The agreement with Investor Events Inc. (the "Investor Events Agreement") has a term of 12 months, commencing May 30, 2025, under which the Company will pay Investor Events $7,500 on a monthly basis. The services to be provided under the Investor Events Agreement include company-branded event coordination, capital markets advisory, and investor community engagement under their new Engage360 Program.
Each of INN, Amvest, Market One, StreetWise, Departures and Investor Events are at arm's length to the Company, and currently have no direct or indirect interest in the securities of the Company, or any right or intent to acquire such an interest, except for INN and Amvest, currently holding. The IR Agreements are subject to approval by the TSXV.
About Sun Summit
Sun Summit Minerals (TSXV: SMN) (OTCQB: SMREF) is a mineral exploration company focused on the discovery and advancement of district scale gold and copper assets in British Columbia. The Company's diverse portfolio includes the JD and Theory Projects in the Toodoggone region of north-central B.C., and the Buck Project in central B.C.

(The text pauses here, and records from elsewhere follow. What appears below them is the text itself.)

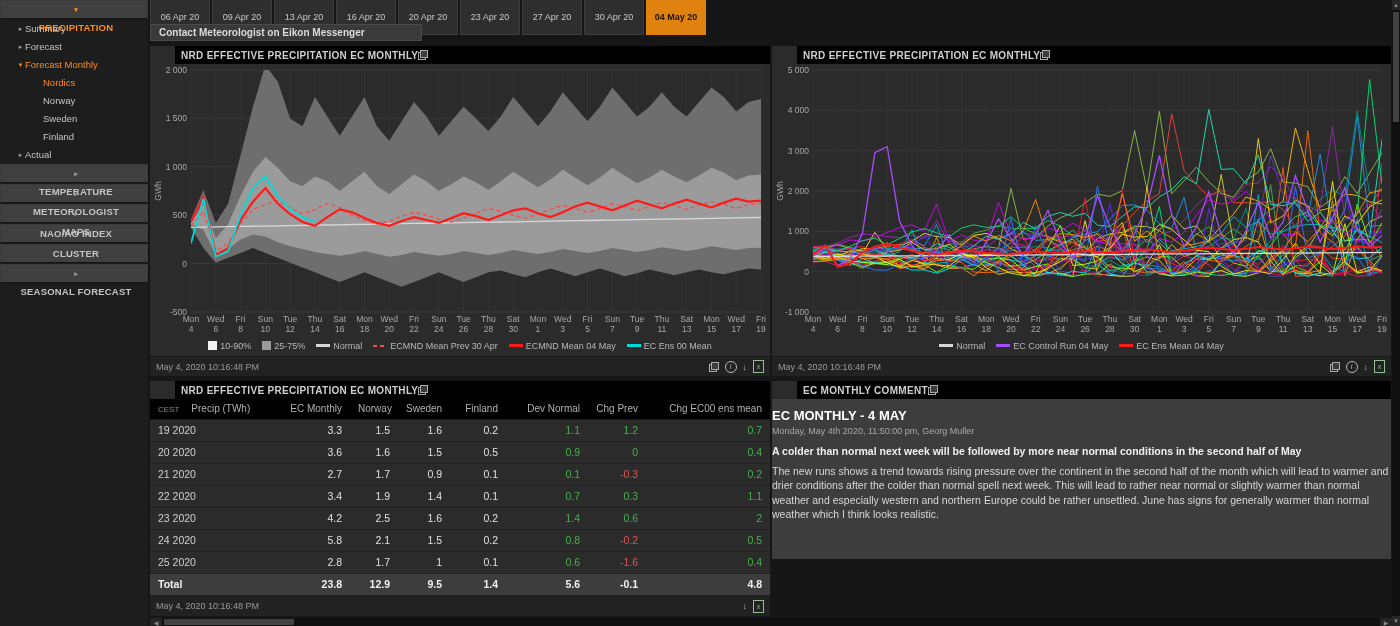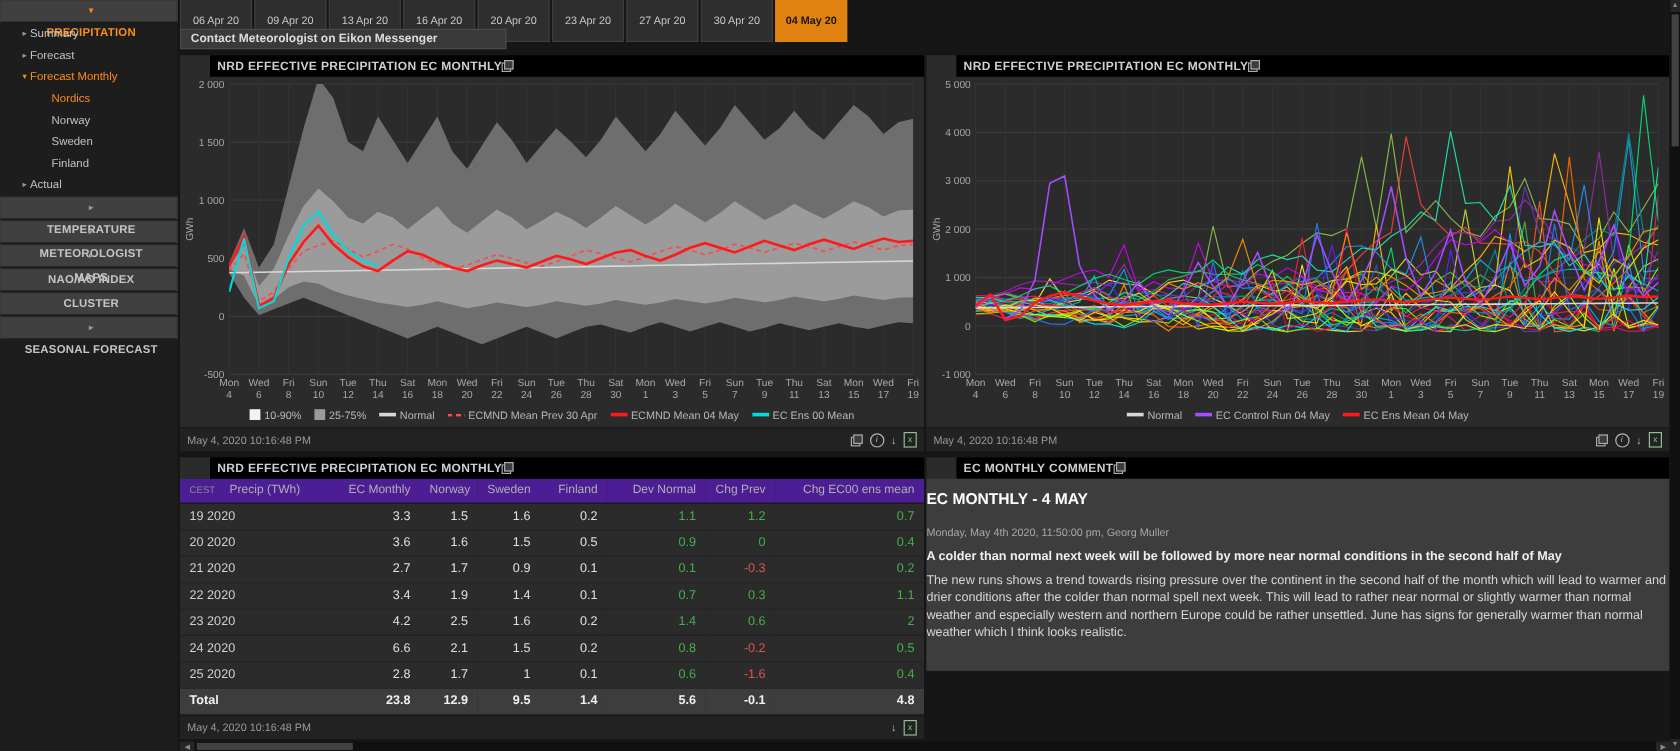"CEST Precip (TWh)" #precip-table th { background: #4c1d95 -> #000000 }
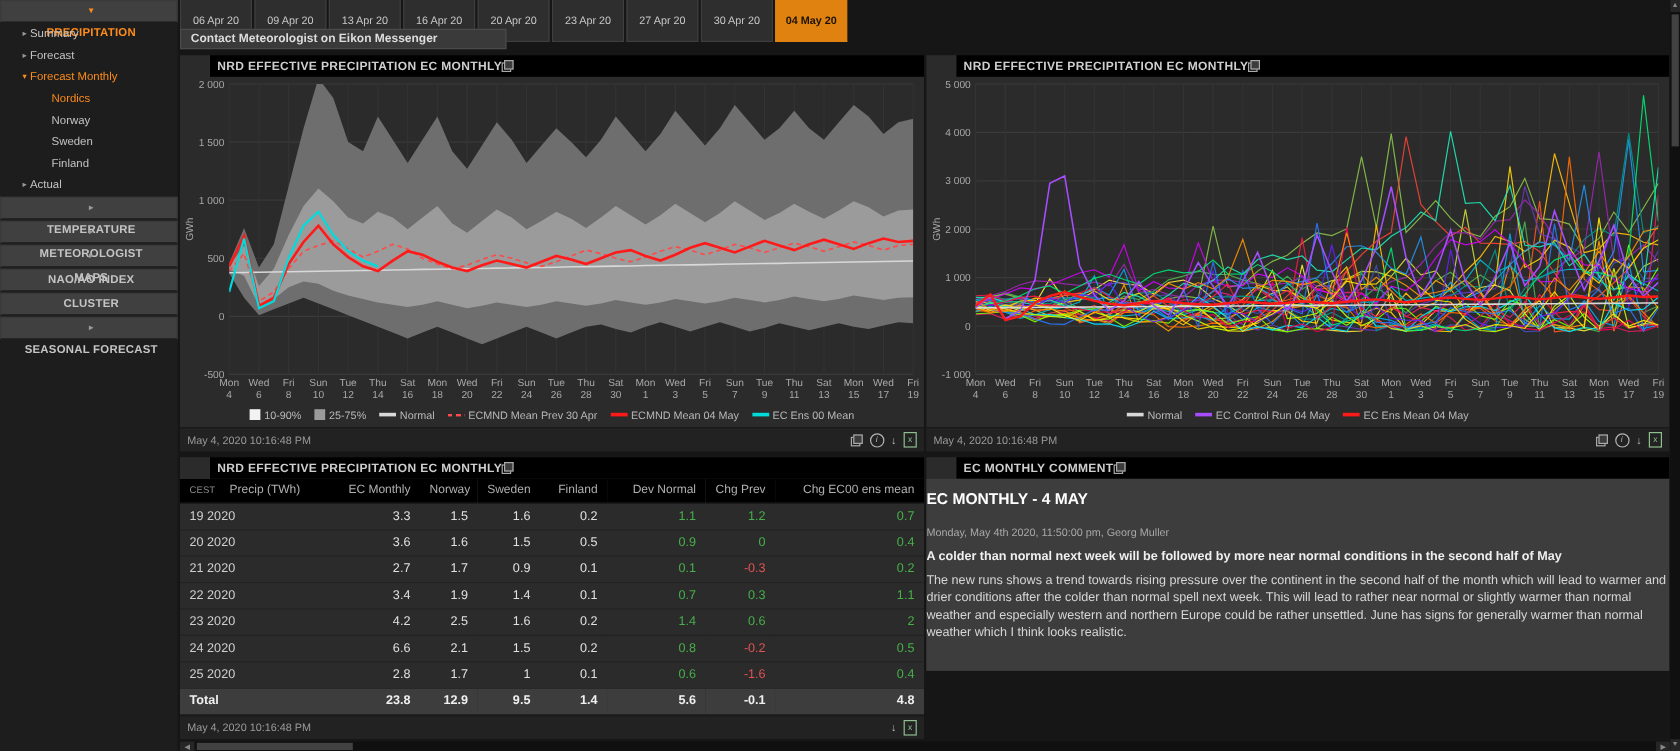"Monday, May 4th 2020, 11:50:00" .comment-byline { margin: 16px 0 8px 0 -> 3px 0 8px 0 }
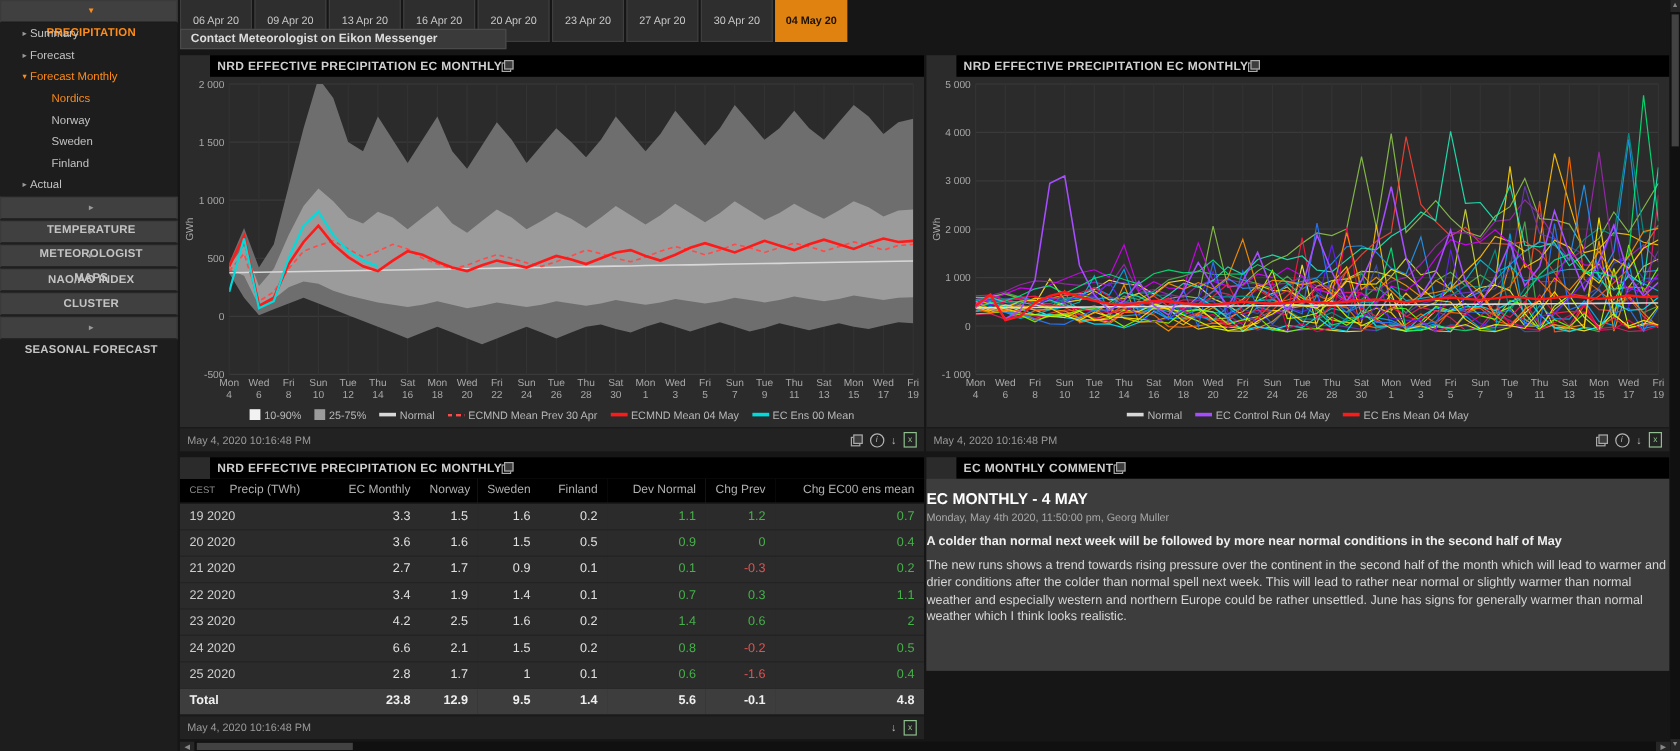"6.6" td { text: 6.6 -> 5.8 }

Further details are available at www.sunsummitminerals.com.
On behalf of the board of directors
Niel Marotta
Chief Executive Officer & Director
info@sunsummitminerals.com
For further information, contact:
Matthew Benedetto, Simone Capital
mbenedetto@simonecapital.ca
Tel. 416-817-1226
Forward-Looking Information
Statements contained in this news release that are not historical facts may be forward-looking statements, which involve risks, uncertainties and other factors that could cause actual results to differ materially from those expressed or implied by such forward-looking statements. In addition, the forward-looking statements require management to make assumptions and are subject to inherent risks and uncertainties. There is significant risk that the forward-looking statements will not prove to be accurate, that the management's assumptions may not be correct and that actual results may differ materially from such forward-looking statements. Accordingly, readers should not place undue reliance on the forward-looking statements. Generally forward-looking statements can be identified by the use of terminology such as "anticipate", "will", "expect", "may", "continue", "could", "estimate", "forecast", "plan", "potential" and similar expressions. Forward-looking statements contained in this press release may include, but are not limited to, use of proceeds of the Private Placement; the size and scope of the drill program at the JD property; the Company's exploration plans and forecasts; and obtaining regulatory approval for the Private Placement and exploration plans of the Company. These forward-looking statements are based on a number of assumptions which may prove to be incorrect which, without limiting the generality of the following, include: the state of the equity financing markets in Canada and other jurisdictions; the receipt of regulatory approval; the Company's ability to complete the drill program as currently contemplated; risks inherent in exploration activities; volatility and sensitivity to market prices; volatility and sensitivity to capital market fluctuations; and fluctuations in metal prices. The forward-looking statements contained in this press release are made as of the date hereof or the dates specifically referenced in this press release, where applicable. Except as required by applicable securities laws and regulation, Sun Summit disclaims any intention or obligation to update or revise any forward-looking statement, whether as a result of new information, future events or otherwise, except as required by applicable securities laws. All forward-looking statements contained in this press release are expressly qualified by this cautionary statement.
Neither the TSXV nor its Regulation Services Provider (as that term is defined in the policies of the TSXV) accepts responsibility for the adequacy or accuracy of this release.
NOT FOR DISSEMINATION IN THE UNITED STATES OR THROUGH U.S.